→ Task instructions
Copy out, from the data below, each line in which the word "calls" occurs.

→ Information provided
Content starts
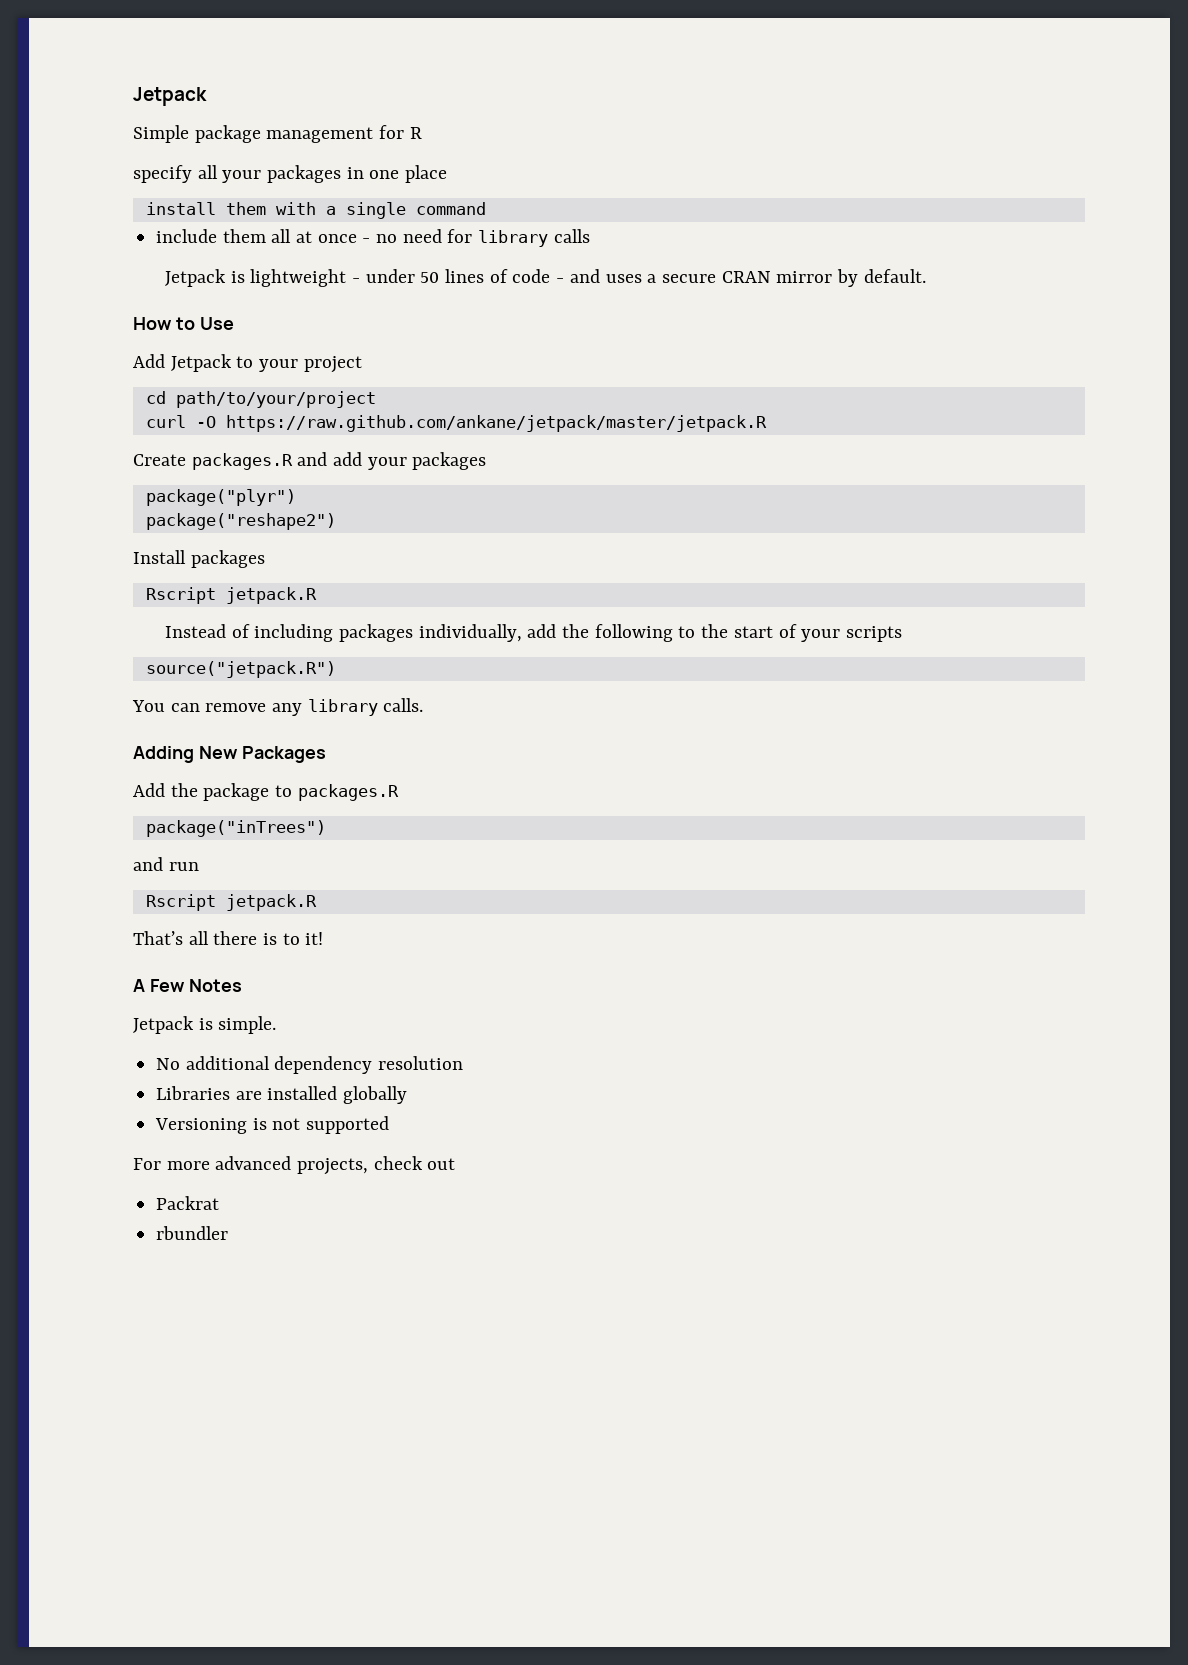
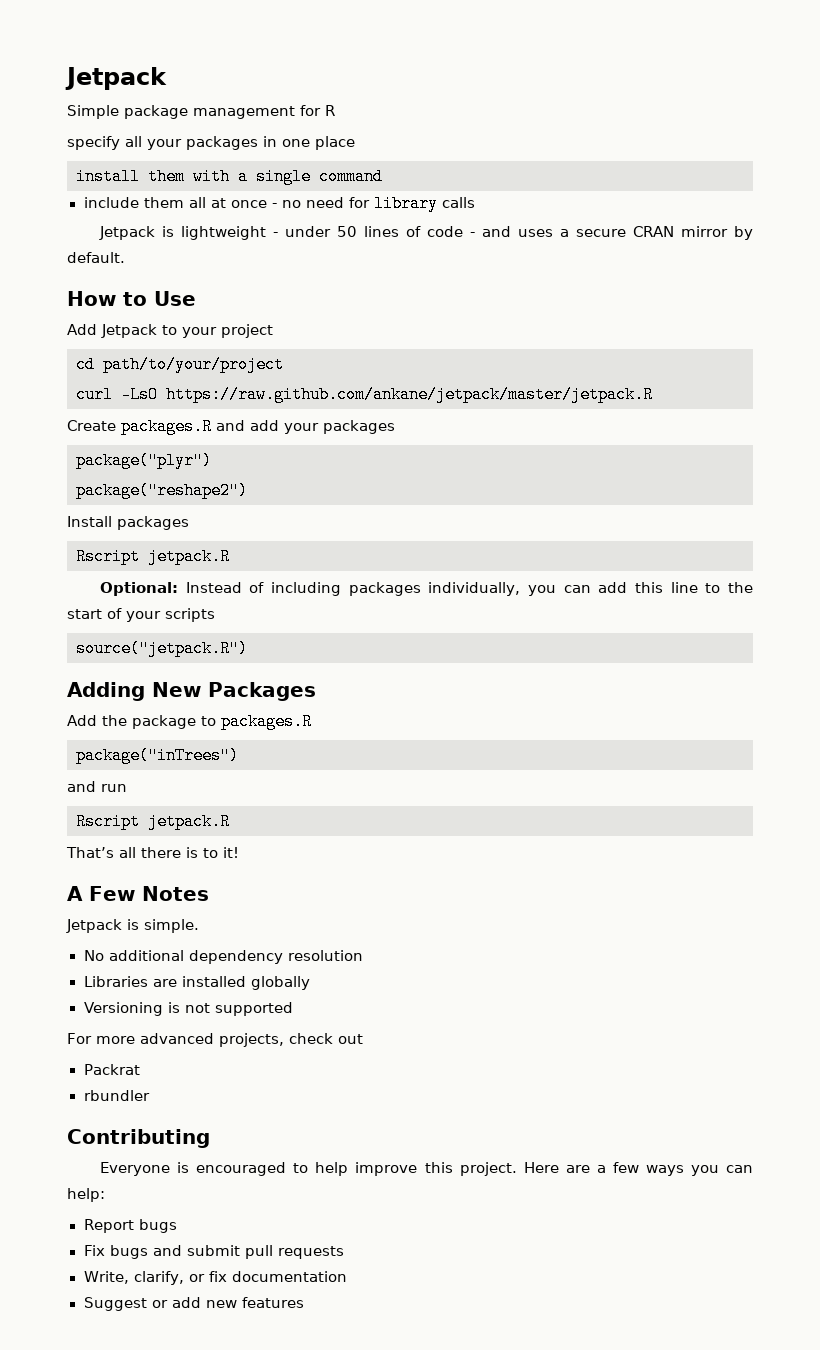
[195,416,216,428] -O -> [121,386,158,403] -LsO
(317, 595) none -> [100,582,179,596] Optional:
[527,624,673,642] add the following -> [528,582,698,596] you can add this line
[132,698,424,716] // You can remove any library calls. -> (248, 648) none
(229, 1233) none -> [67,1129,210,1148] [100,1162,753,1176] [67,1188,105,1202] [83,1219,177,1233] [83,1245,345,1259] [83,1271,347,1285] [83,1297,304,1311] // Contributing // Everyone is encouraged to help improve this project. Here are a few ways you can help: // Report bugs // Fix bugs and submit pull requests // Write, clarify, or fix documentation // Suggest or add new features

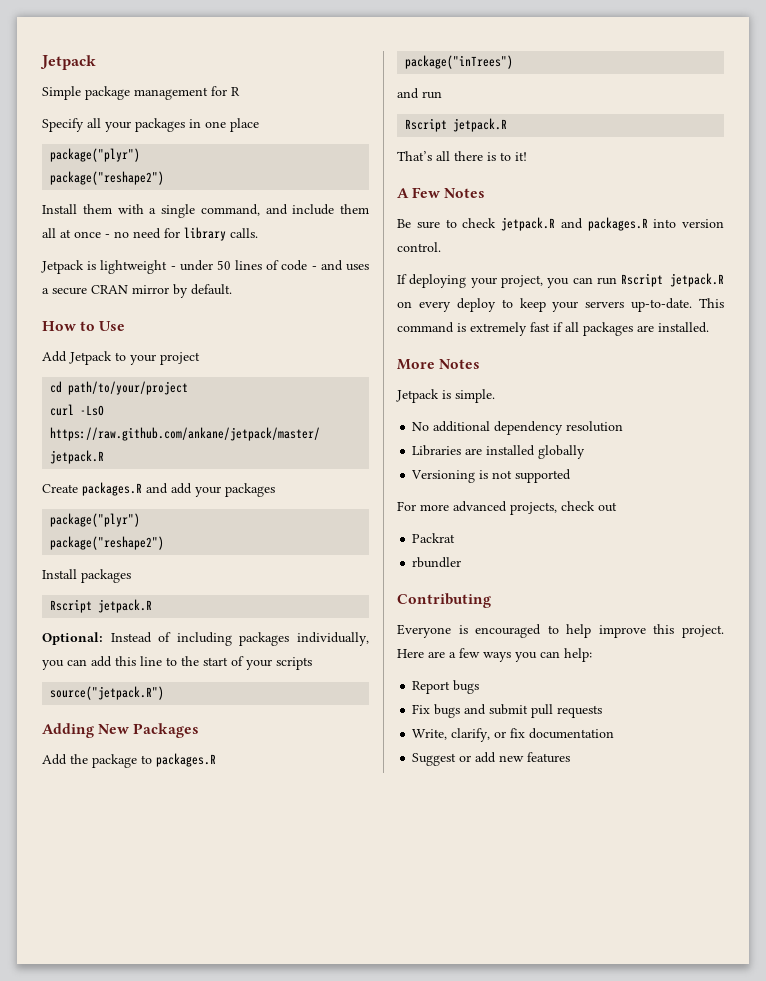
[67,136,120,150] specify -> [42,118,84,132] Specify
[76,168,140,185] install -> [50,148,141,162] [50,171,165,185] [42,204,77,214] package("plyr") // package("reshape2") // Install
[319,168,383,185] command // -> [200,204,288,216] command, and
[441,197,475,208] calls -> [230,228,258,238] calls.
(209, 893) none -> [397,217,724,231] [397,242,441,252] [397,273,724,288] [397,298,724,312] [397,322,709,336] [397,359,481,370] // Be sure to check jetpack.R and packages.R into version control. // If deploying your project, you can run Rscript jetpack.R on every deploy to keep your servers up-to-date. This command is extremely fast if all packages are installed. // More Notes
Content ends
→ Task solution
[132,698,424,716] // You can remove any library calls. -> (248, 648) none
[441,197,475,208] calls -> [230,228,258,238] calls.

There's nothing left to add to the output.